Лавочник загнул такую цену, что верхняя губа у Карасихи приподнялась, зуб-резец сердито выступил наружу.
— Живота у тебя нет, кум, — закричала она. — В Москве ботинки на выбор вдвое дешевле.
— За морем телушка — полушка.
Карасиха, положив руки на бедра, браво прошлась перед прилавком:
— Без башмаков буду, а у тебя не куплю.

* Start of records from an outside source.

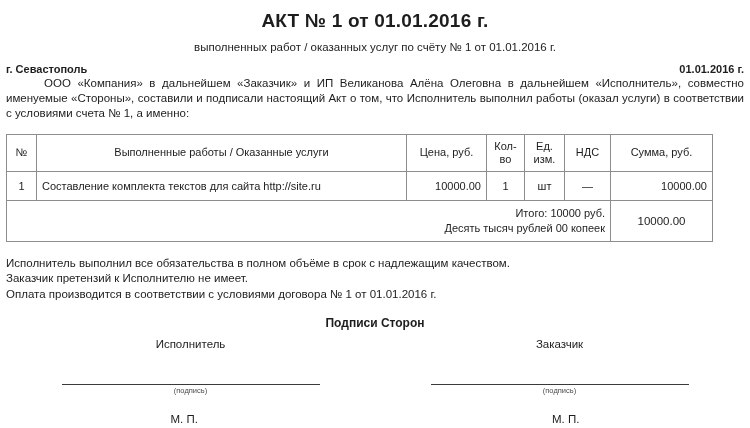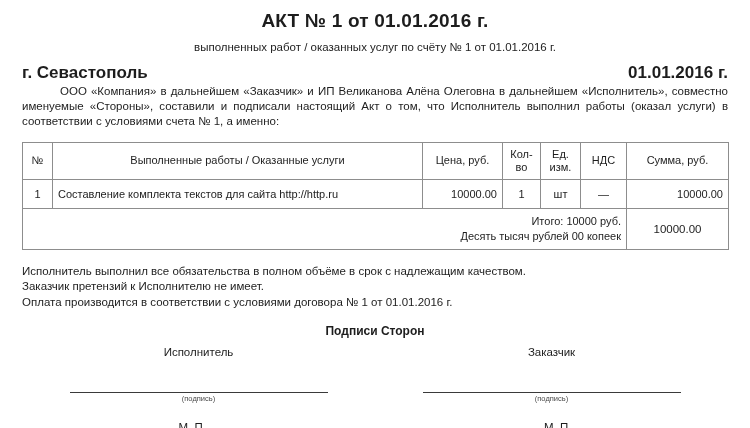"АКТ № 1 от 01.01.2016" .page { padding: 0 22px -> 0 6px }
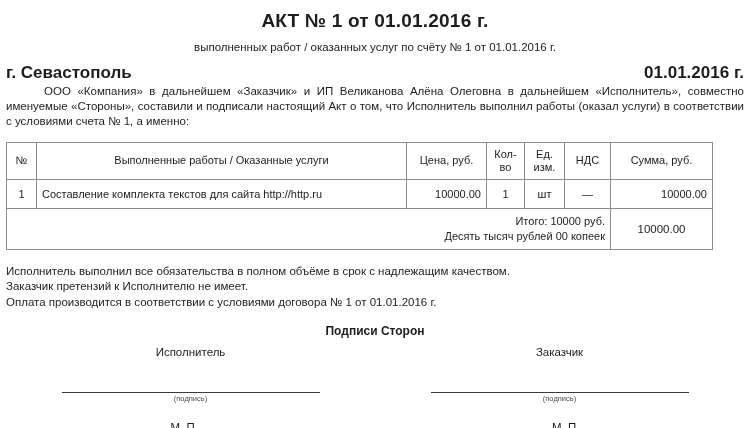"г. Севастополь" .meta-row { font-size: 17px -> 11px }
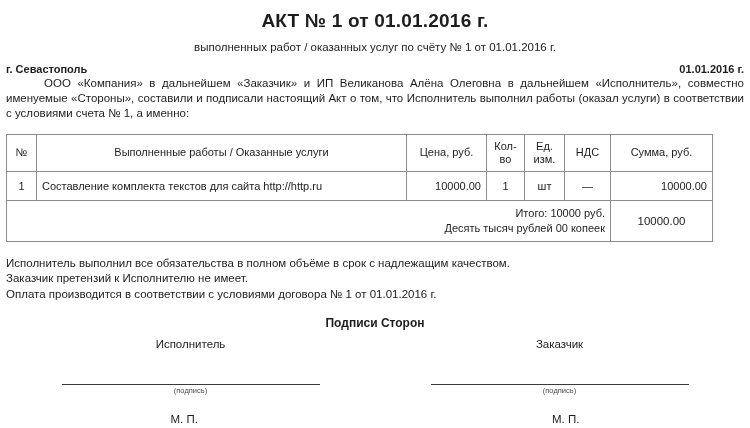"Составление комплекта текстов для сайта" td.c-desc { text: http://http.ru -> http://site.ru }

Ты себя за деньги купишь-продашь, проклятый.
На улице она долго ругала Савина.
— Пойди, Настенька, в коммуну, хотя бы вон к разореновскому зятю. Починят хорошо и дешево, — убедительно посоветовал ей Грызлов. — На квартиру-то не носи — там не возьмет, — добавил он.
Со времени женитьбы Гуляев жил у жены в Костине.
— Какие они сапожники? Ихнее дело насчет карманов, — проворчала Карасиха, но все же собралась и понесла ботинки в коммуну.
Молотки в сапожной постукивали, как цепы на току. Карасиха, низко поклонившись всем, оглядывалась — где он тут, танькин-то муж?